Yes, that's an H3 - the only base I can recognize! I don't have dims. Maybe the Ebay seller will provide?


----------



## p67 (Sep 27, 2012)

BVH said:


> Yes, that's an H3 - the only base I can recognize! I don't have dims. Maybe the Ebay seller will provide?




Dang it. eBay seller doesn't ship to New Zealand. 

Have to keep looking


----------



## BVH (Sep 27, 2012)

What about the link seller, do they ship Internationally?

If interested, I can receive it/them and ship to you. I know it costs more that way. I've done a lot of Aussy shipping in the last 6 months.


----------



## p67 (Sep 27, 2012)

BVH said:


> What about the link seller, do they ship Internationally?
> 
> If interested, I can receive it/them and ship to you. I know it costs more that way. I've done a lot of Aussy shipping in the last 6 months.

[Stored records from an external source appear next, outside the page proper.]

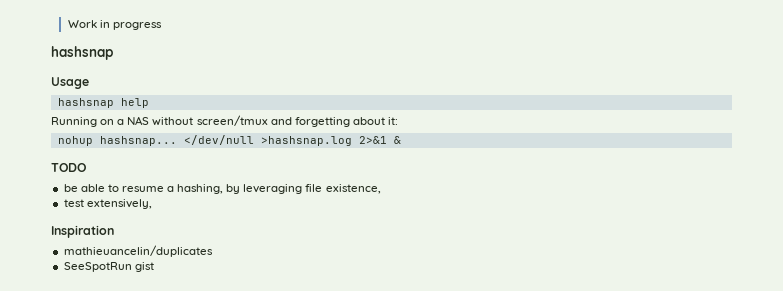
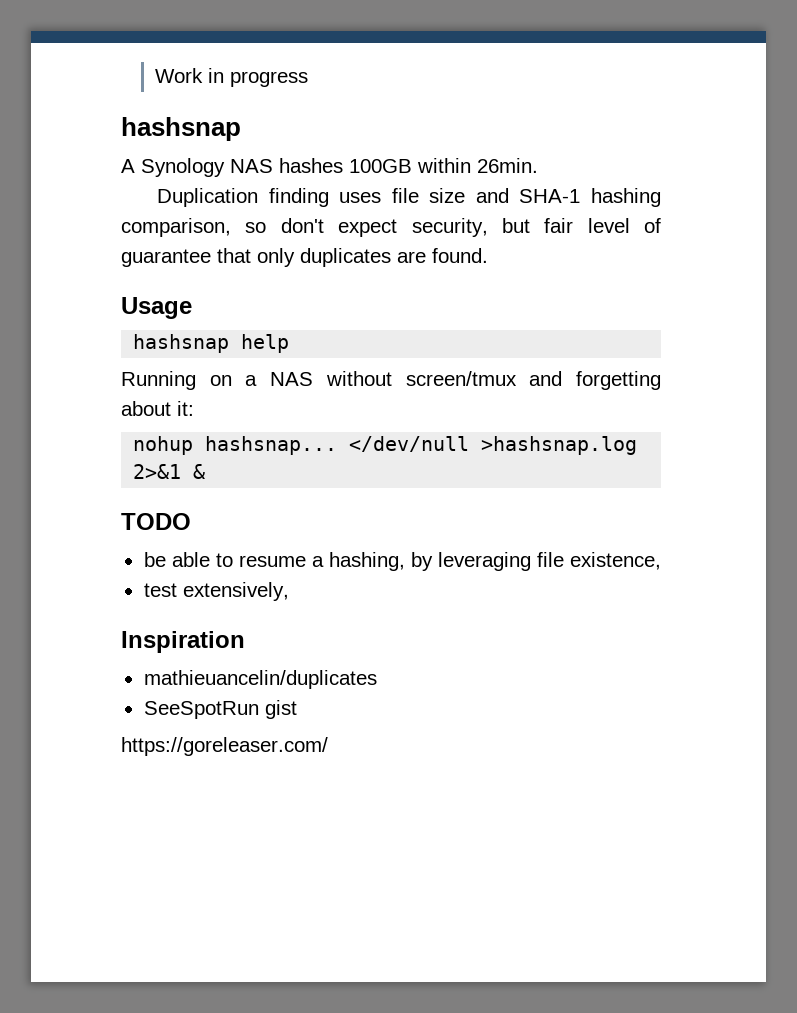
(113, 53) none -> [121,158,538,177] [157,188,661,207] [121,218,661,237] [121,248,488,267] // A Synology NAS hashes 100GB within 26min. // Duplication finding uses file size and SHA-1 hashing comparison, so don't expect security, but fair level of guarantee that only duplicates are found.
(154, 267) none -> [121,737,328,756] // https://goreleaser.com/

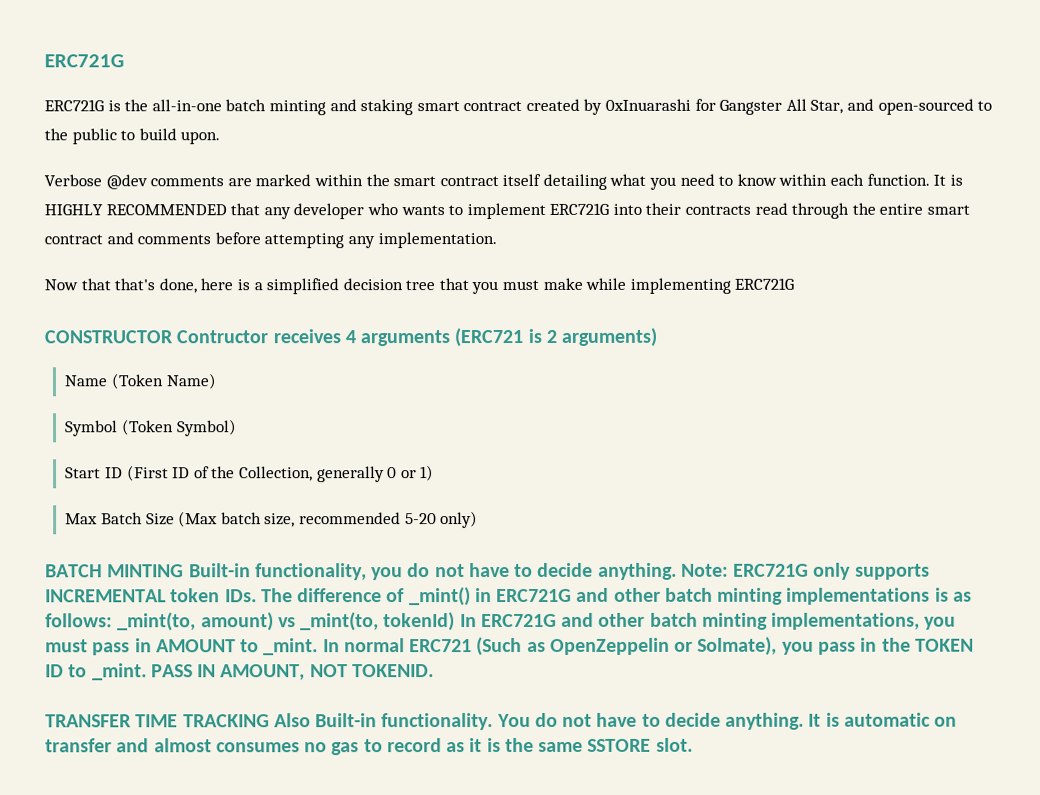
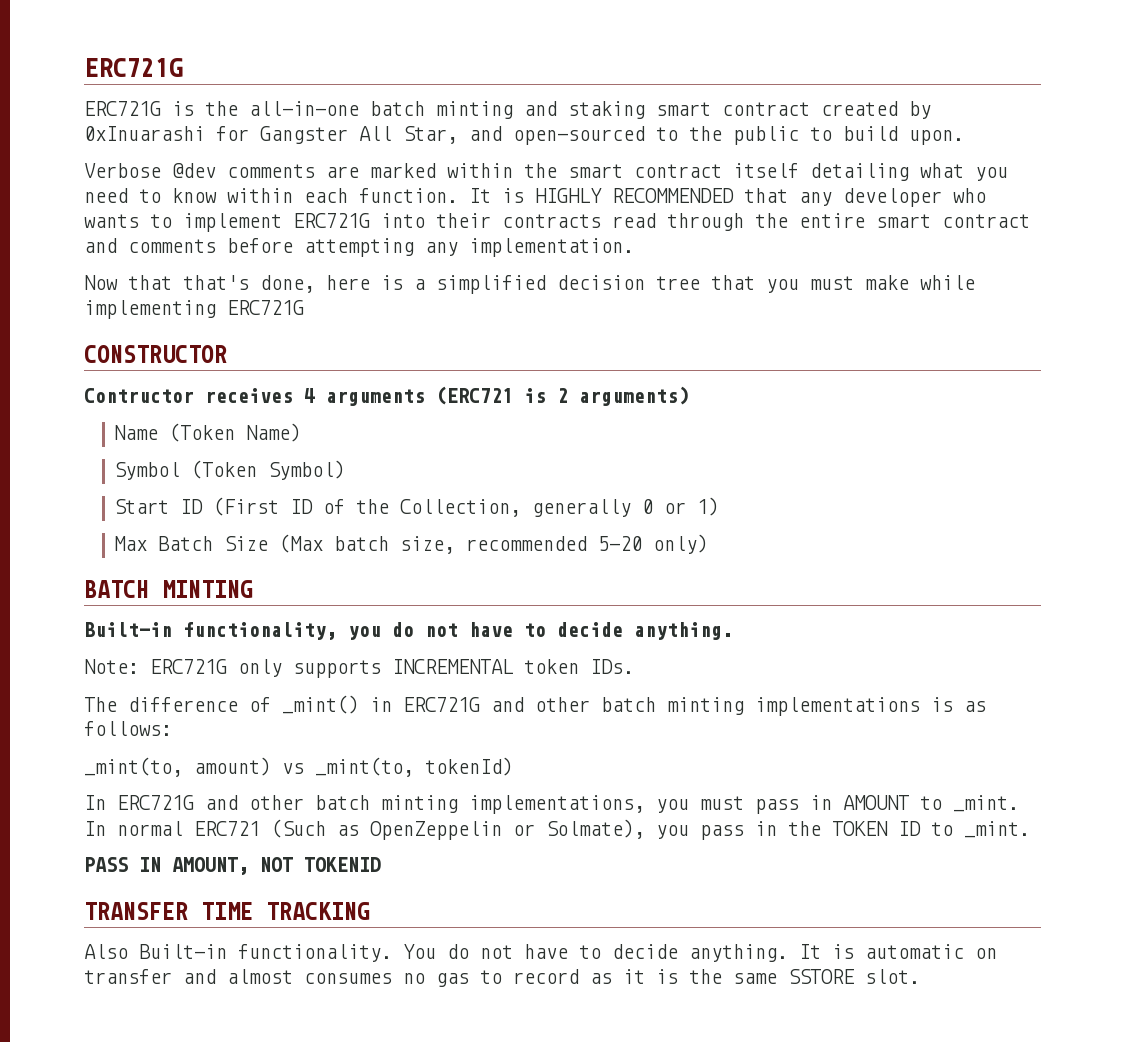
(173, 337) none -> (227, 354) //
(185, 571) none -> (253, 589) //
(677, 571) none -> (733, 631) //
(257, 596) none -> (634, 666) //
(113, 620) none -> (172, 728) //
(456, 622) none -> (513, 766) //
(147, 672) none -> (1030, 829) //
[351,664,434,678] TOKENID. -> [304,857,381,872] TOKENID
(270, 721) none -> (370, 911) //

Thanks very much for the offer. I have emailed a few companys that appear to sell these things to see if they will ship one to NZ. Once I get the dimensions I may come back to you then. Certainly look like the business dont they.

The link seller is the only person on eBay selling them. But I have asked them anyway.


----------



## BVH (Sep 27, 2012)

I've got a video on youtube of my light meter in action on the startup of the 35 Watt'r. (The 55 watt was the same)


----------



## p67 (Sep 27, 2012)

BVH said:


> I've got a video on youtube (not public) of one of the 55 Watt'rs starting up. If I can figure out how to get to the link, I'll post.




Thanks heaps if you can


----------



## p67 (Sep 27, 2012)

Found a place on eBay selling the 35W 55W and 70W. Sorted. The come in pairs unfortunately, so I may be doing two upgrades.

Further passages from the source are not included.